So despite having no cake decorating skills, I promised to make a Very Hungry Caterpillar cake for my twin cousins' fourth birthday.
And naturally, a few more spanners were thrown into the works:
- One twin has multiple food allergies (nuts, dairy*, etc), which I struggle to keep track of. The poor boy missed out on his official birthday cake because the caterers included forbidden walnuts.
- Both twins are largely unexposed to artificial colourings and other potential stimulants, and I am not going to be responsible for causing such exposure.
- The cake had to be kosher and vegetarian, so gelatine was out of the question and I wasn't in the mood to experiment with agar agar or carageenan.
- The mother is a health nut (and I have some sympathy for this) so anything using half a kilo of sugar wasn't going to go down very well.
I remembered seeing amazing lurid green things on Food Safari which involved pandan. However, all the pandan colourings I found in Asian grocers seemed to rely on artificial colours like 102 (tartrazine – which certainly sets me off into a hyperactive state of lunacy). Eventually I found fresh pandan leaf at the Therry Street Minh Phat (along with many other fascinating things).
Googling had assured me that pounding the pandan with a pestle and mortar and/or whizzing it in a food processor would mash the cell walls sufficiently to release some vivid green juice. Both methods failed for me, and I found that the pandan leaves demonstrated the sort of structural resilience worthy of Kevlar.
I managed to extract a wee dribble of green.
Aware that I couldn't waste a drop, I mixed this with some cornflour, milk, and a lot of sugar – the first two ingredients to try to make the icing a little less transparent. I then boiled this in a saucepan to thicken up the mixture and try to get it to a more controllable consistency.
Still rather pale… Argh.
The red was easy. I just mixed the powdered raspberries with sugar and water until I had a dark ruby paste. Thank god something worked.
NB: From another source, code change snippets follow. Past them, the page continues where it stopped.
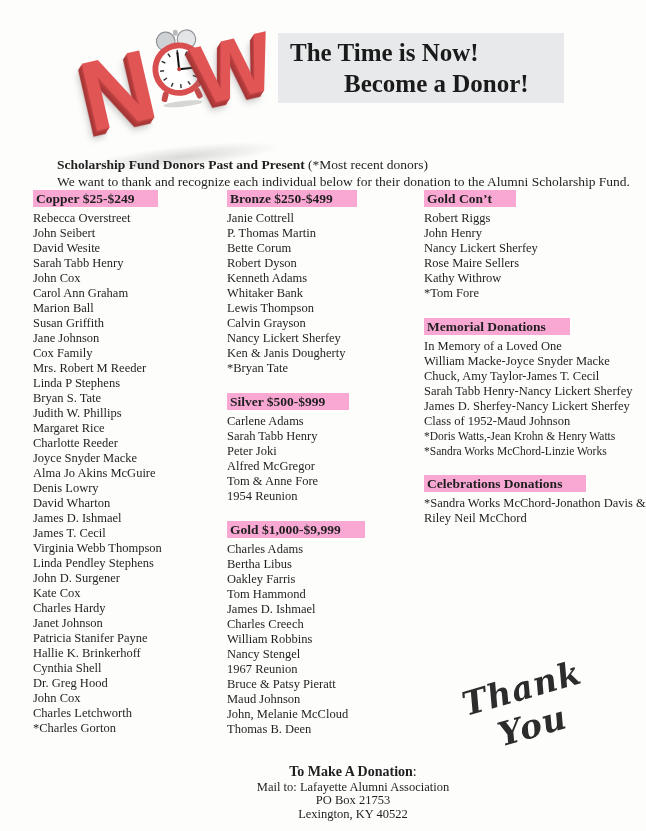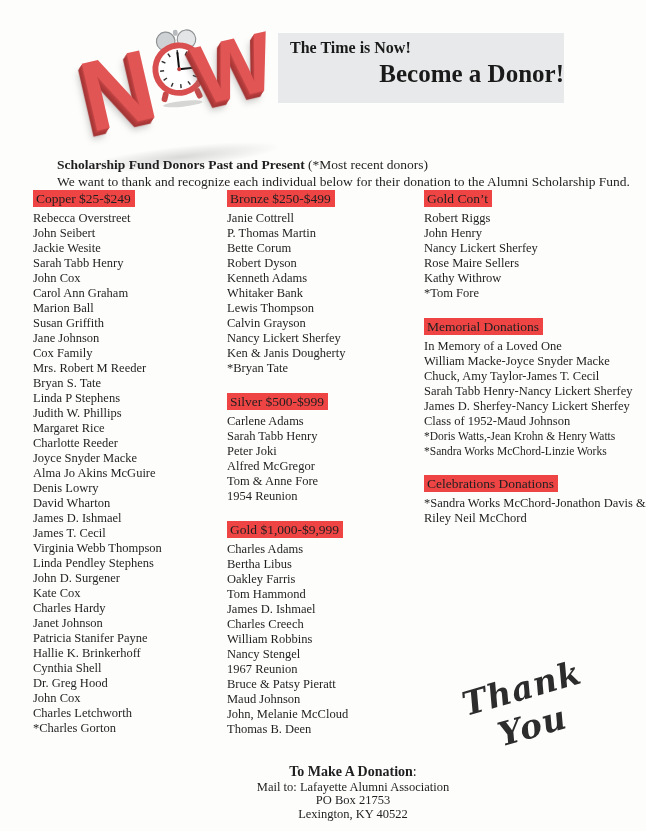--- a/index.html
+++ b/index.html
@@ -30,38 +30,38 @@
     background:radial-gradient(ellipse at center, rgba(150,150,150,.35), rgba(255,255,255,0) 70%);
     transform:rotate(-6deg);}
 
   
   .banner{
     position:absolute;left:278px;top:33px;width:286px;height:70px;
     background:#e7e9ea;
     font-family:"Liberation Serif", serif;
     font-weight:bold;color:#1a1a1a;
   }
-  .banner .l1{font-size:16px;padding:6px 0 0 12px;}
-  .banner .l2{font-size:25px;padding:3px 0 0 66px;text-align:right;}
+  .banner .l1{font-size:25px;padding:6px 0 0 12px;}
+  .banner .l2{font-size:25px;padding:3px 0 0 66px;}
 
   
   .intro{position:absolute;left:33px;top:157px;width:590px;font-size:13.5px;line-height:16.5px;margin-left:24px;}
   .intro .b{font-weight:bold;}
 
   
   .col{position:absolute;top:190px;font-size:12.5px;line-height:15px;}
   .col1{left:33px;width:192px;}
   .col2{left:227px;width:196px;}
   .col3{left:424px;width:220px;}
   .section{margin:0 0 17px 0;}
   .sec-h{margin-bottom:4px;}
   .hl{
-    display:inline-block;background:#ef4444;
-    font-weight:normal;font-size:13.5px;
-    padding:1px 4px 1px 3px;
+    display:inline-block;background:#f9a8d4;
+    font-weight:bold;font-size:13.5px;
+    padding:1px 24px 1px 3px;
   }
   .nm{white-space:nowrap;}
   .nm.small{font-size:11.5px;line-height:14.5px;}
 
   
   .thankyou{
     position:absolute;left:432px;top:668px;width:190px;
     text-align:center;
     font-family:"DejaVu Serif", serif;
     font-style:italic;font-weight:bold;
@@ -128,31 +128,31 @@
   <div class="intro">
     <div><span class="b">Scholarship Fund Donors Past and Present</span><span> (*Most recent donors)</span></div>
     <div>We want to thank and recognize each individual below for their donation to the Alumni Scholarship Fund.</div>
   </div>
 
   <div class="col col1">
       <div class="section">
         <div class="sec-h"><span class="hl">Copper $25-$249</span></div>
         <div class="nm">Rebecca Overstreet</div>
         <div class="nm">John Seibert</div>
-        <div class="nm">Jackie Wesite</div>
+        <div class="nm">David Wesite</div>
         <div class="nm">Sarah Tabb Henry</div>
         <div class="nm">John Cox</div>
         <div class="nm">Carol Ann Graham</div>
         <div class="nm">Marion Ball</div>
         <div class="nm">Susan Griffith</div>
         <div class="nm">Jane Johnson</div>
         <div class="nm">Cox Family</div>
         <div class="nm">Mrs. Robert M Reeder</div>
+        <div class="nm">Linda P Stephens</div>
         <div class="nm">Bryan S. Tate</div>
-        <div class="nm">Linda P Stephens</div>
         <div class="nm">Judith W. Phillips</div>
         <div class="nm">Margaret Rice</div>
         <div class="nm">Charlotte Reeder</div>
         <div class="nm">Joyce Snyder Macke</div>
         <div class="nm">Alma Jo Akins McGuire</div>
         <div class="nm">Denis Lowry</div>
         <div class="nm">David Wharton</div>
         <div class="nm">James D. Ishmael</div>
         <div class="nm">James T. Cecil</div>
         <div class="nm">Virginia Webb Thompson</div>

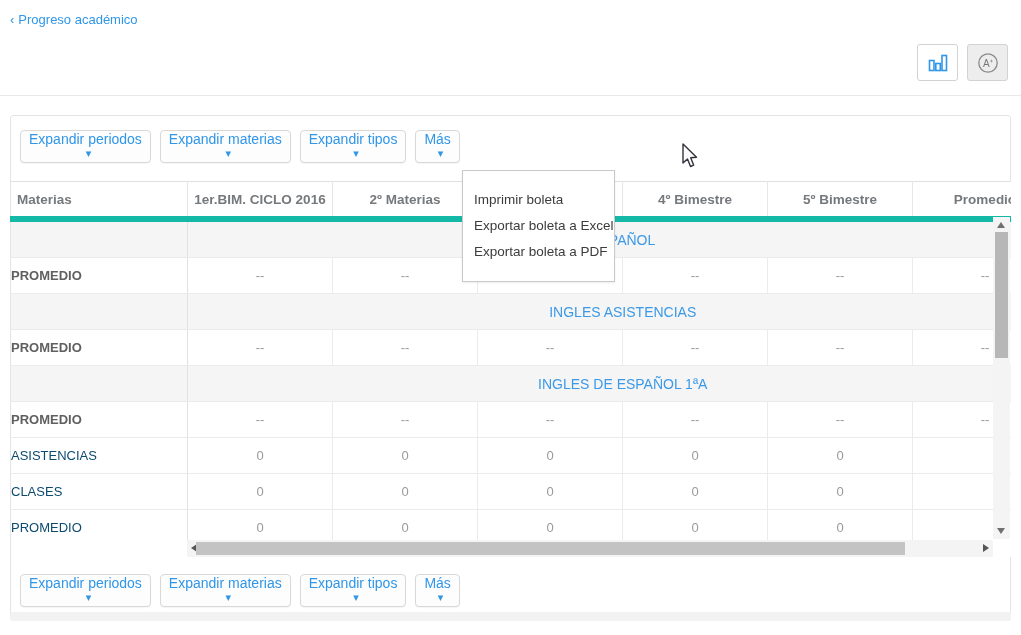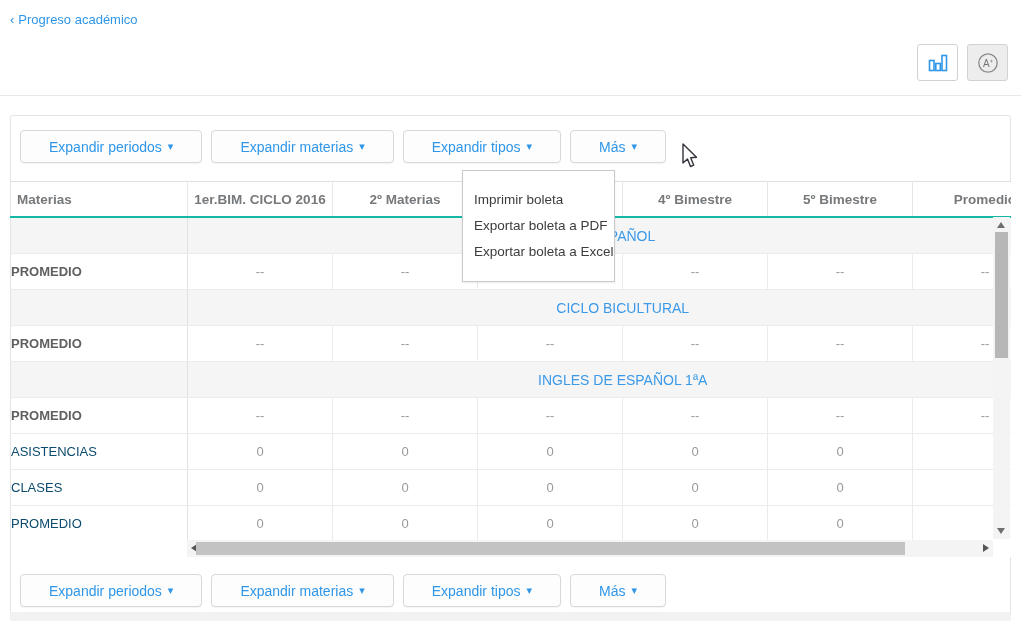--- a/index.html
+++ b/index.html
@@ -25,30 +25,30 @@
          border:1px solid #e4e4e4;border-radius:3px;background:#fff;}
   .bottom-band{position:absolute;left:10px;top:612px;width:1001px;height:9px;
                background:#f2f2f2;border-radius:3px;}
 
   
   .toolbar{position:absolute;left:20px;display:flex;gap:9px;}
   .toolbar.top{top:130px;}
   .toolbar.bottom{top:574px;}
   .tb-btn{height:33px;background:#fdfdfd;border:1px solid #d8d8d8;border-radius:4px;
           color:#2f96e8;font-size:14px;font-family:"Liberation Sans",sans-serif;
-          padding:0 28px;display:inline-flex;align-items:center;cursor:pointer;
-          box-shadow:0 1px 1px rgba(0,0,0,0.04);}
+          padding:0 8px;display:inline-flex;align-items:center;cursor:pointer;
+          box-shadow:0 1px 1px rgba(0,0,0,0.04);flex-direction:column;}
   .tb-btn .caret{margin-left:6px;font-size:11px;color:#2f96e8;}
 
   
   .grid{position:absolute;left:10px;top:181px;width:1001px;height:359px;overflow:hidden;
         background:#fff;}
   table.grades{border-collapse:collapse;table-layout:fixed;width:1047px;}
   table.grades th{height:34px;font-size:13.5px;font-weight:bold;color:#76797c;
-        background:#fff;border-top:1px solid #e0e0e0;border-bottom:2px solid #14b8a6;
+        background:#fff;border-top:1px solid #e0e0e0;border-bottom:6px solid #14b8a6;
         border-right:1px solid #e7e7e7;text-align:center;padding:0;white-space:nowrap;overflow:hidden;}
   table.grades th.col-label{text-align:left;padding-left:6px;border-left:1px solid #e4e4e4;}
   table.grades td{height:35px;border-bottom:1px solid #ebebeb;padding:0;white-space:nowrap;overflow:hidden;}
   td.lbl{font-size:13px;color:#0c4a6e;padding-left:6px;border-left:1px solid #e4e4e4;
          border-right:1px solid #e2e2e2;}
   td.lbl.bold{font-weight:bold;color:#5f5f5f;}
   td.val{font-size:13px;color:#9a9a9a;text-align:center;border-right:1px solid #ebebeb;}
   tr.sec-row td{background:#f5f5f5;}
   td.sec-pad{border-left:1px solid #e4e4e4;border-right:1px solid #e2e2e2;}
   td.sec-cell{text-align:center;}
@@ -156,21 +156,21 @@
             <td class="lbl bold">PROMEDIO</td>
             <td class="val">--</td>
             <td class="val">--</td>
             <td class="val">--</td>
             <td class="val">--</td>
             <td class="val">--</td>
             <td class="val">--</td>
           </tr>
           <tr class="sec-row">
             <td class="sec-pad"></td>
-            <td class="sec-cell" colspan="6"><a class="sec-link">CICLO BICULTURAL</a></td>
+            <td class="sec-cell" colspan="6"><a class="sec-link">INGLES ASISTENCIAS</a></td>
           </tr>
           <tr>
             <td class="lbl bold">PROMEDIO</td>
             <td class="val">--</td>
             <td class="val">--</td>
             <td class="val">--</td>
             <td class="val">--</td>
             <td class="val">--</td>
             <td class="val">--</td>
           </tr>
@@ -247,21 +247,21 @@
       <button class="tb-btn">
         <span>Más</span>
         <span class="caret">▾</span>
       </button>
     </div>
 
   <div class="bottom-band"></div>
 
   <div class="menu" id="menu">
       <div class="menu-item">Imprimir boleta</div>
+      <div class="menu-item">Exportar boleta a Excel</div>
       <div class="menu-item">Exportar boleta a PDF</div>
-      <div class="menu-item">Exportar boleta a Excel</div>
     </div>
 
   <svg class="cursor" width="19" height="27" viewBox="0 0 19 27">
     <path d="M2 1 L2 20 L6.5 16 L9.5 23.5 L12.7 22.2 L9.7 14.8 L15.5 14.2 Z" fill="#fdfdfd" stroke="#33333d" stroke-width="1.4" stroke-linejoin="round"></path>
   </svg>
 
 </div>
 
 </body></html>

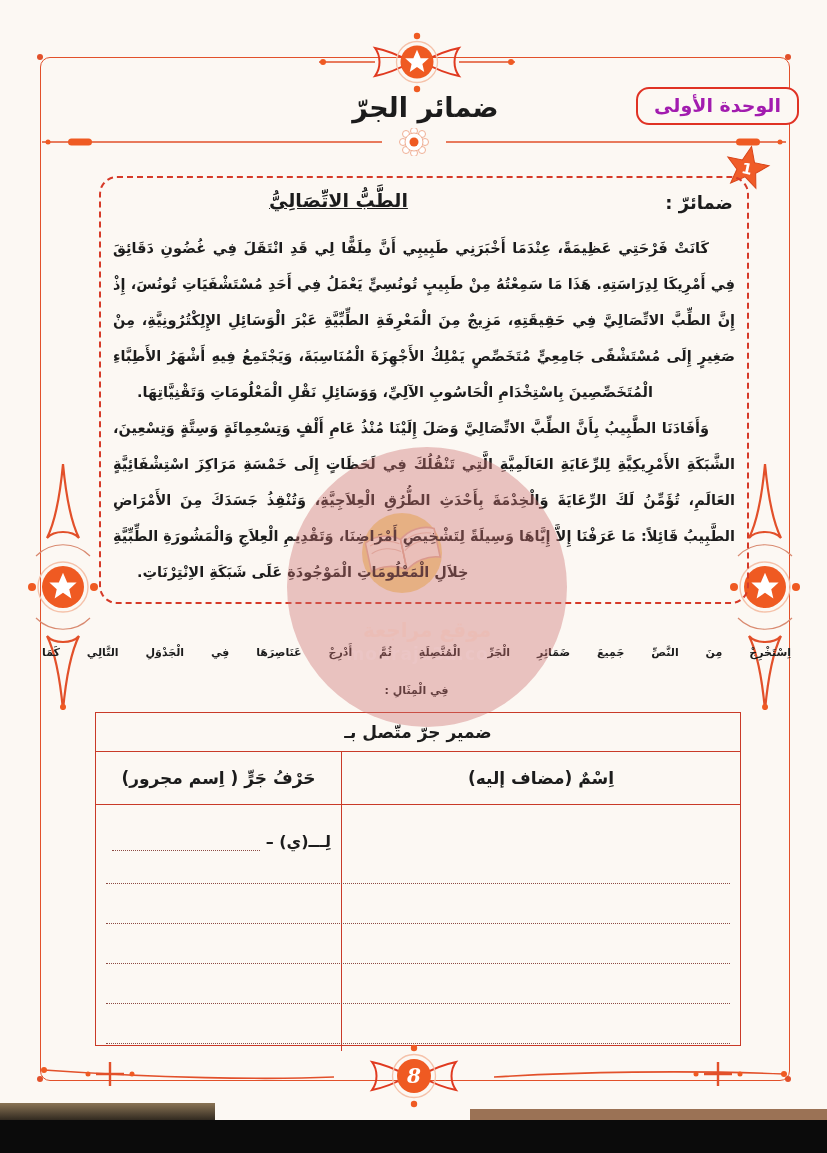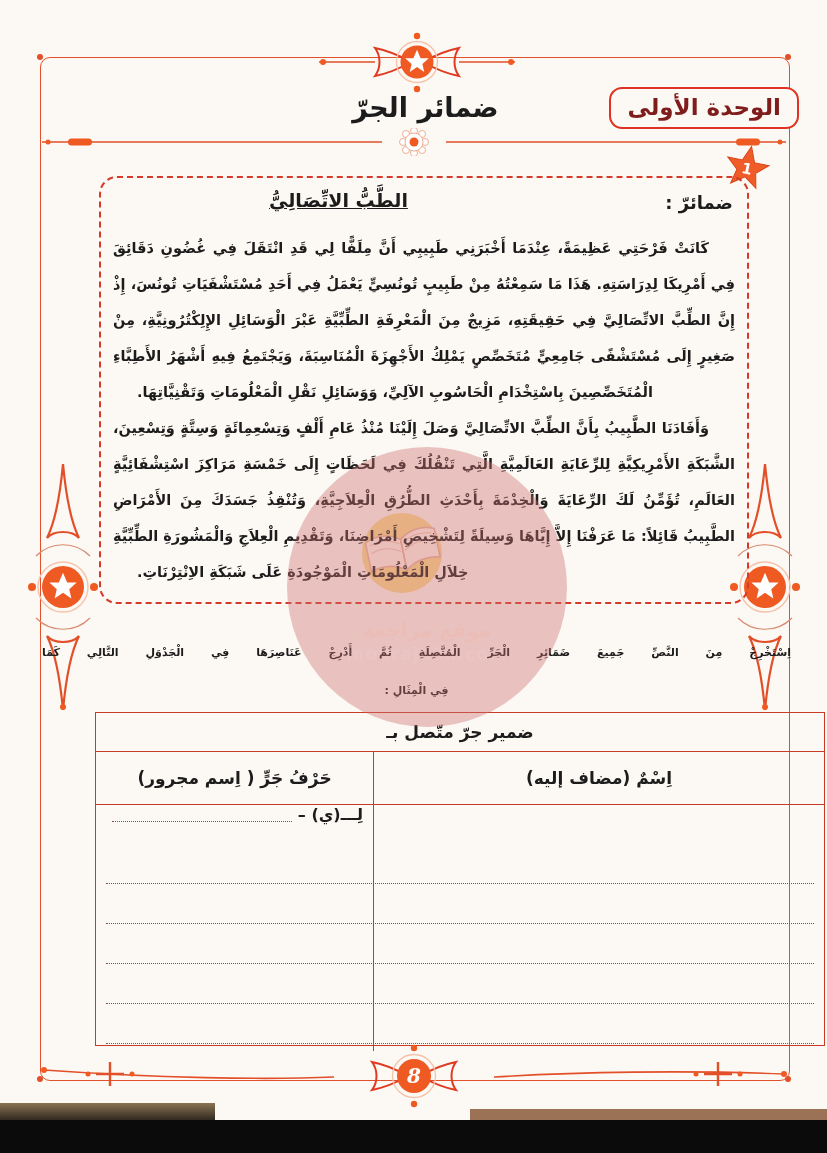--- a/index.html
+++ b/index.html
@@ -5,46 +5,46 @@
   html,body{margin:0;padding:0;background:#e8e4de;}
   #page{position:relative;width:827px;height:1153px;background:#fcf8f3;overflow:hidden;
         font-family:"DejaVu Sans",sans-serif;color:#1c1c1c;}
   .abs{position:absolute;}
   
   .frame{left:40px;top:57px;width:748px;height:1022px;border:1.6px solid #e2502a;border-radius:10px;}
   .corner-dot{width:6px;height:6px;border-radius:50%;background:#e2502a;}
   
   .page-title{left:0;right:0;top:92px;text-align:center;font-size:27px;font-weight:800;letter-spacing:1px;margin-left:24px;}
   .unit-badge{right:28px;top:87px;border:2.5px solid #e03224;border-radius:13px;padding:5px 16px 7px;
-              color:#7f1d1d;font-size:23px;font-weight:800;background:#fcf8f3;direction:rtl;}
+              color:#a21caf;font-size:19px;font-weight:800;background:#fcf8f3;direction:rtl;}
   
   .text-box{left:99px;top:176px;width:646px;height:424px;border:2.2px dashed #d63a28;border-radius:18px;}
   .box-label{right:14px;top:14px;font-size:18px;font-weight:700;direction:rtl;}
   .box-title{left:168px;top:11px;font-size:19px;font-weight:800;direction:rtl;text-decoration:underline;}
   .lines{left:12px;right:12px;top:52px;}
   .tline{height:36px;line-height:36px;font-size:14.5px;font-weight:700;direction:rtl;
          overflow:hidden;text-align:justify;text-align-last:justify;}
   .tline.indent{padding-right:26px;}
   .tline.lastl{text-align-last:left;margin-left:24px;}
   
   .instruction{left:42px;right:36px;top:634px;}
   .iline{height:38px;line-height:38px;font-size:11px;font-weight:700;direction:rtl;
          overflow:hidden;text-align:justify;text-align-last:justify;}
   .iline.center{text-align-last:center;}
   
-  .ptable{left:95px;top:712px;width:730px;height:334px;border:1.7px solid #c93a28;box-sizing:border-box;}
+  .ptable{left:95px;top:712px;width:646px;height:334px;border:1.7px solid #c93a28;box-sizing:border-box;}
   .t-header{height:38px;line-height:38px;border-bottom:1.7px solid #c93a28;text-align:center;
             font-size:17px;font-weight:700;direction:rtl;}
   .t-row{display:flex;}
   .cell-l{width:38.2%;border-right:1.7px solid #c93a28;box-sizing:border-box;}
   .cell-r{flex:1;}
   .cols{height:52px;border-bottom:1.7px solid #c93a28;}
   .colhdr{display:flex;align-items:center;justify-content:center;font-size:17px;font-weight:700;direction:rtl;}
   .exrow{height:46px;}
-  .excell{display:flex;direction:rtl;align-items:flex-start;padding:0 10px;font-size:16px;font-weight:700;}
+  .excell{display:flex;direction:rtl;align-items:flex-end;padding:0 10px;font-size:16px;font-weight:700;}
   .leader{flex:1;height:16px;border-bottom:1.7px dotted #8d4b43;margin:0 6px;}
   .arow{height:40px;position:relative;}
   .dotline{position:absolute;left:10px;right:10px;bottom:7px;border-bottom:1.7px dotted #8d4b43;}
   
   .wm-yellow{left:362px;top:513px;width:80px;height:80px;border-radius:50%;background:rgba(247,216,138,.95);}
   .wm-t1{left:292px;top:618px;width:270px;text-align:center;color:rgba(255,240,228,.95);
          font-size:20px;font-weight:700;direction:rtl;}
   .wm-t2{left:292px;top:644px;width:270px;text-align:center;color:rgba(255,255,255,.8);
          font-size:17px;font-weight:700;letter-spacing:1px;}
   .wm-pink{left:287px;top:447px;width:280px;height:280px;border-radius:50%;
For the cake itself, I made a simple sponge, beating organic butter with raw, organic vanilla-infused sugar until pale and fluffy. I then added three large eggs, more vanilla, and folded in wholemeal organic spelt flour (well mixed with baking powder).
The mixture went into a well-greased and floured balmoral tin and baked at 180 degrees for about 45 minutes.
The next problem was that the cake was nicely browned on the outside, and the lack of marzipan (nuts!) or very opaque fondant-type icing meant that the cake colour would show through. One solution was to cut off some of the crust, revealing the rather eggy-yellow crumb.
So you'd think I would have done that, right?
Wrong.
After waiting for it to cool, I glazed the cake with some homemade apricot jam. I then started to apply the green and red icing. It became apparent that the colours were not remotely intense nor opaque enough to make a significant difference to the cake's overall appearance.
Aware that time was running out, and I had no other options, I painted the cake with green and red icing, moulded some excess green icing into button-like eyes and split a segment of spent vanilla pod into thin strips to act as antennae. A trick a shamelessly stole from Heston Blumenthal, who did this for his BFG's cherry stalk.
The cake was, however, graciously received by the twins, who were delighted to have something that was iced (even ineptly) and that they were permitted to eat.
I promise myself that I will refine my natural food colouring technique (or indeed cultivate one) before the twins’ fifth birthday (with this in mind). Because by the standards of kids’ birthday cakes, this really wasn’t up to scratch.
Any tips out there in ye blogosphere for getting decent, naturally-coloured icing? Other than buying really expensive stuff from overseas…?
*My other flub was to use butter in the cake, completely unaware at the time that dairy was a no-no. However, no effects (ill or otherwise) were apparently noted. I wouldn't recommend this laxity for people with serious food allergies.